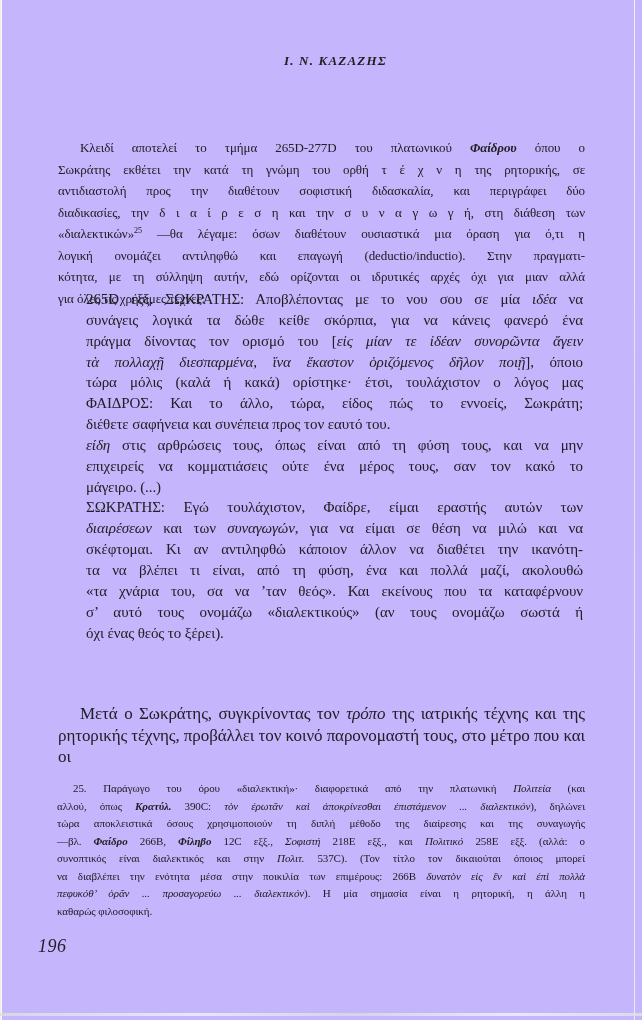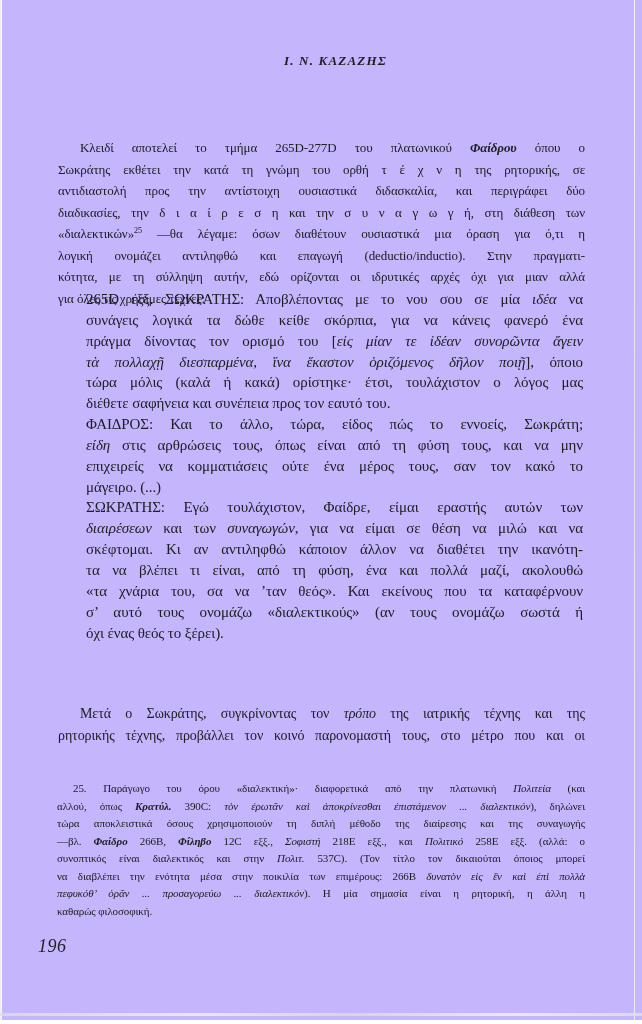--- a/index.html
+++ b/index.html
@@ -87,7 +87,7 @@
   <div class="textblock para1">
       <div class="line indent">Κλειδί αποτελεί το τμήμα 265D-277D του πλατωνικού <b><i>Φαίδρου</i></b> όπου ο</div>
       <div class="line">Σωκράτης εκθέτει την κατά τη γνώμη του ορθή τ έ χ ν η της ρητορικής, σε</div>
-      <div class="line">αντιδιαστολή προς την αντίστοιχη ουσιαστικά διδασκαλία, και περιγράφει δύο</div>
+      <div class="line">αντιδιαστολή προς την διαθέτουν σοφιστική διδασκαλία, και περιγράφει δύο</div>
       <div class="line">διαδικασίες, την δ ι α ί ρ ε σ η και την σ υ ν α γ ω γ ή, στη διάθεση των</div>
       <div class="line">«διαλεκτικών»<sup>25</sup> —θα λέγαμε: όσων διαθέτουν ουσιαστικά μια όραση για ό,τι η</div>
       <div class="line">λογική ονομάζει αντιληφθώ και επαγωγή (deductio/inductio). Στην πραγματι-</div>

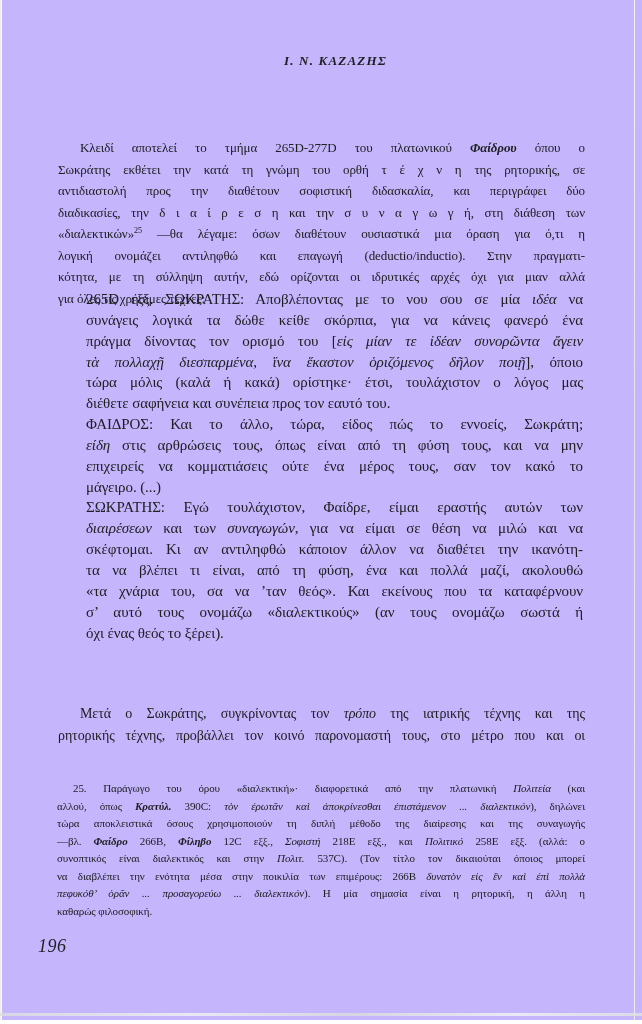--- a/index.html
+++ b/index.html
@@ -101,8 +101,8 @@
       <div class="line">πράγμα δίνοντας τον ορισμό του [<i>εἰς μίαν τε ἰδέαν συνορῶντα ἄγειν</i></div>
       <div class="line"><i>τὰ πολλαχῇ διεσπαρμένα, ἵνα ἕκαστον ὁριζόμενος δῆλον ποιῇ</i>], όποιο</div>
       <div class="line">τώρα μόλις (καλά ή κακά) ορίστηκε· έτσι, τουλάχιστον ο λόγος μας</div>
+      <div class="line">ΦΑΙΔΡΟΣ: Και το άλλο, τώρα, είδος πώς το εννοείς, Σωκράτη;</div>
       <div class="line end">διέθετε σαφήνεια και συνέπεια προς τον εαυτό του.</div>
-      <div class="line">ΦΑΙΔΡΟΣ: Και το άλλο, τώρα, είδος πώς το εννοείς, Σωκράτη;</div>
       <div class="line"><i>είδη</i> στις αρθρώσεις τους, όπως είναι από τη φύση τους, και να μην</div>
       <div class="line">επιχειρείς να κομματιάσεις ούτε ένα μέρος τους, σαν τον κακό το</div>
       <div class="line end">μάγειρο. (...)</div>

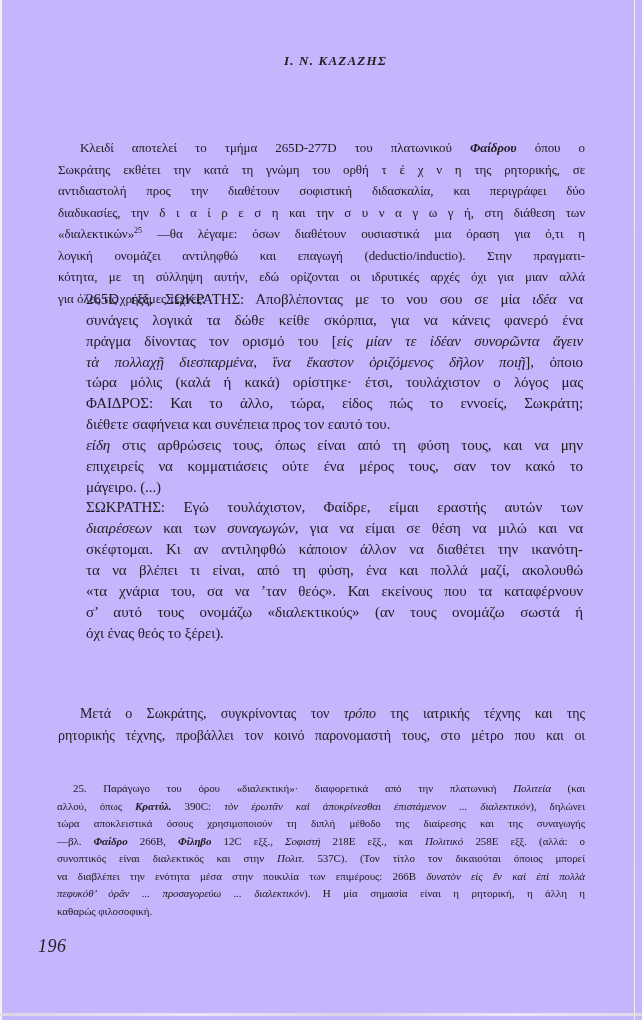--- a/index.html
+++ b/index.html
@@ -27,7 +27,7 @@
   }
   .textblock { position: absolute; left: 58px; width: 527px; }
   .para1 { top: 93px;  font-size: 13px; line-height: 21.5px; margin-top: 44px; }
-  .para2 { top: 703px; font-size: 14px; line-height: 21.5px; }
+  .para2 { top: 703px; font-size: 17px; line-height: 21.5px; }
   .quote {
     position: absolute;
     left: 86px;

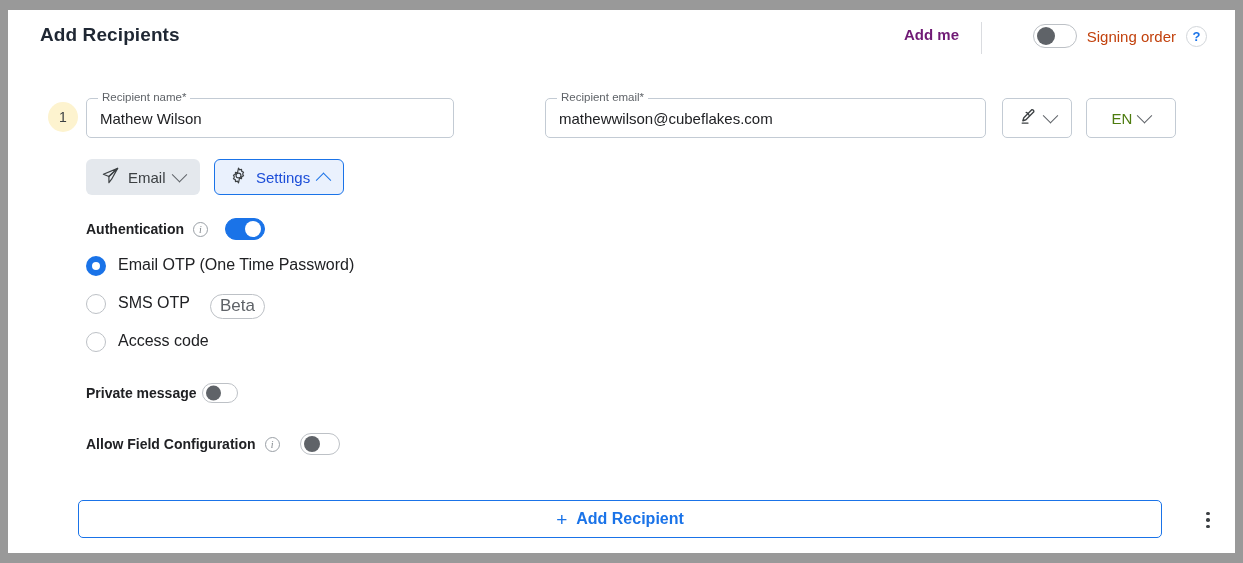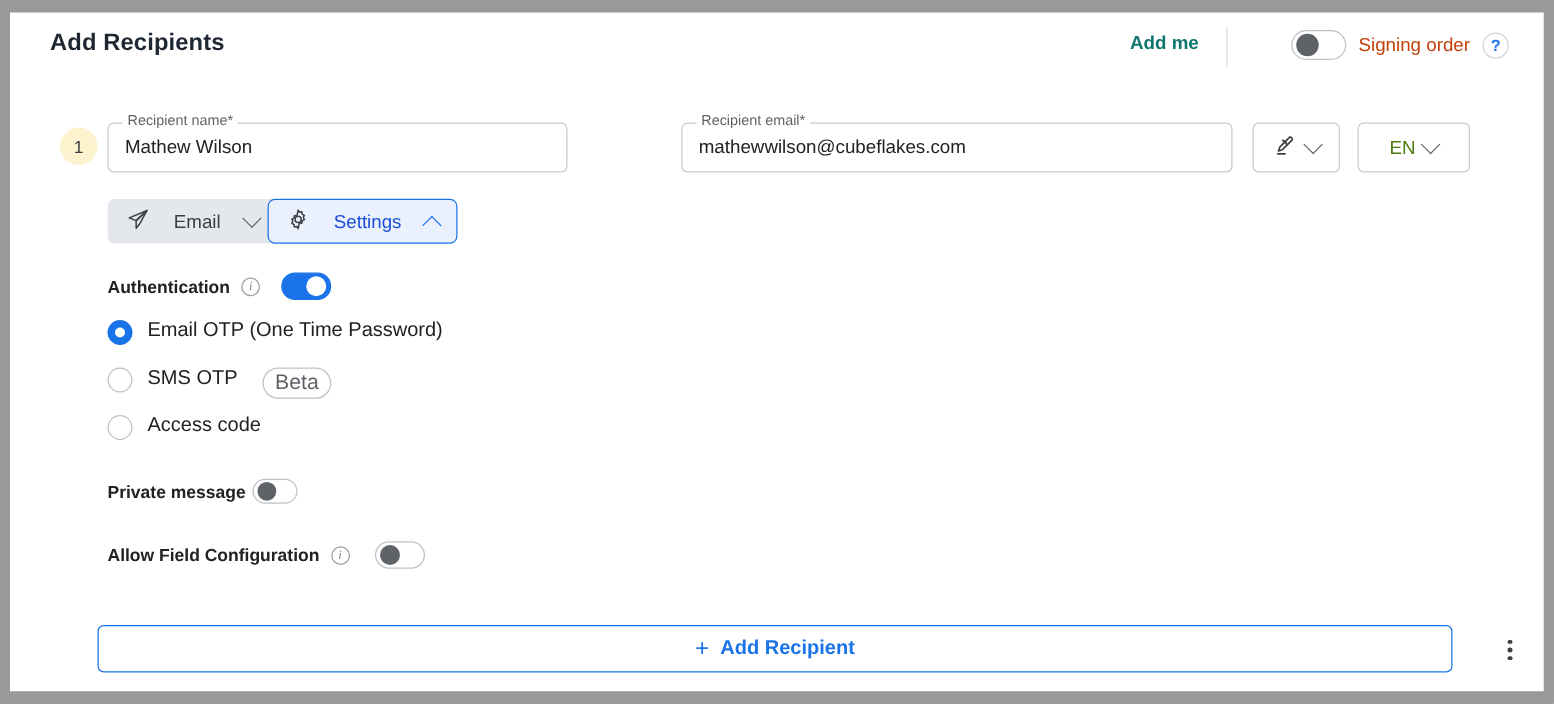--- a/index.html
+++ b/index.html
@@ -40,7 +40,7 @@
     position: absolute;
     right: 276px; top: 16px;
     font-size: 15px;
-    color: #0f766e;
+    color: #701a75;
     font-weight: bold;
     cursor: pointer;
   }

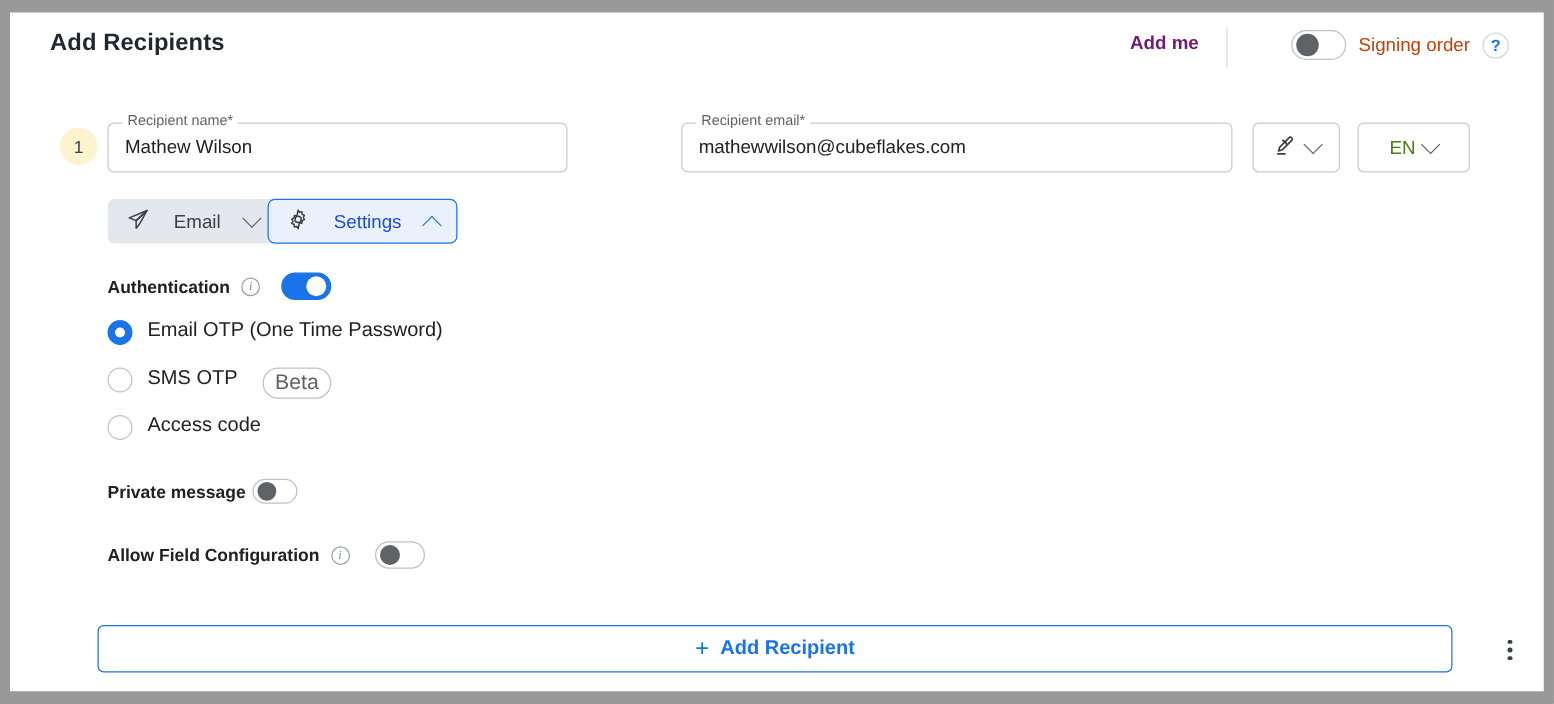--- a/index.html
+++ b/index.html
@@ -185,7 +185,7 @@
     height: 36px;
     border-radius: 6px;
     display: flex; align-items: center;
-    gap: 19px;
+    gap: 8px;
     padding: 0 14px;
     cursor: pointer;
     font-size: 15px;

*****

→ Prompt
Write out exactly, and only, the lines from the line holding "-40,7 +40,7 @@" through the end of the data, inclusive, without any pictures.

→ Answer space
@@ -40,7 +40,7 @@
     position: absolute;
     right: 276px; top: 16px;
     font-size: 15px;
-    color: #0f766e;
+    color: #701a75;
     font-weight: bold;
     cursor: pointer;
   }

--- a/index.html
+++ b/index.html
@@ -185,7 +185,7 @@
     height: 36px;
     border-radius: 6px;
     display: flex; align-items: center;
-    gap: 19px;
+    gap: 8px;
     padding: 0 14px;
     cursor: pointer;
     font-size: 15px;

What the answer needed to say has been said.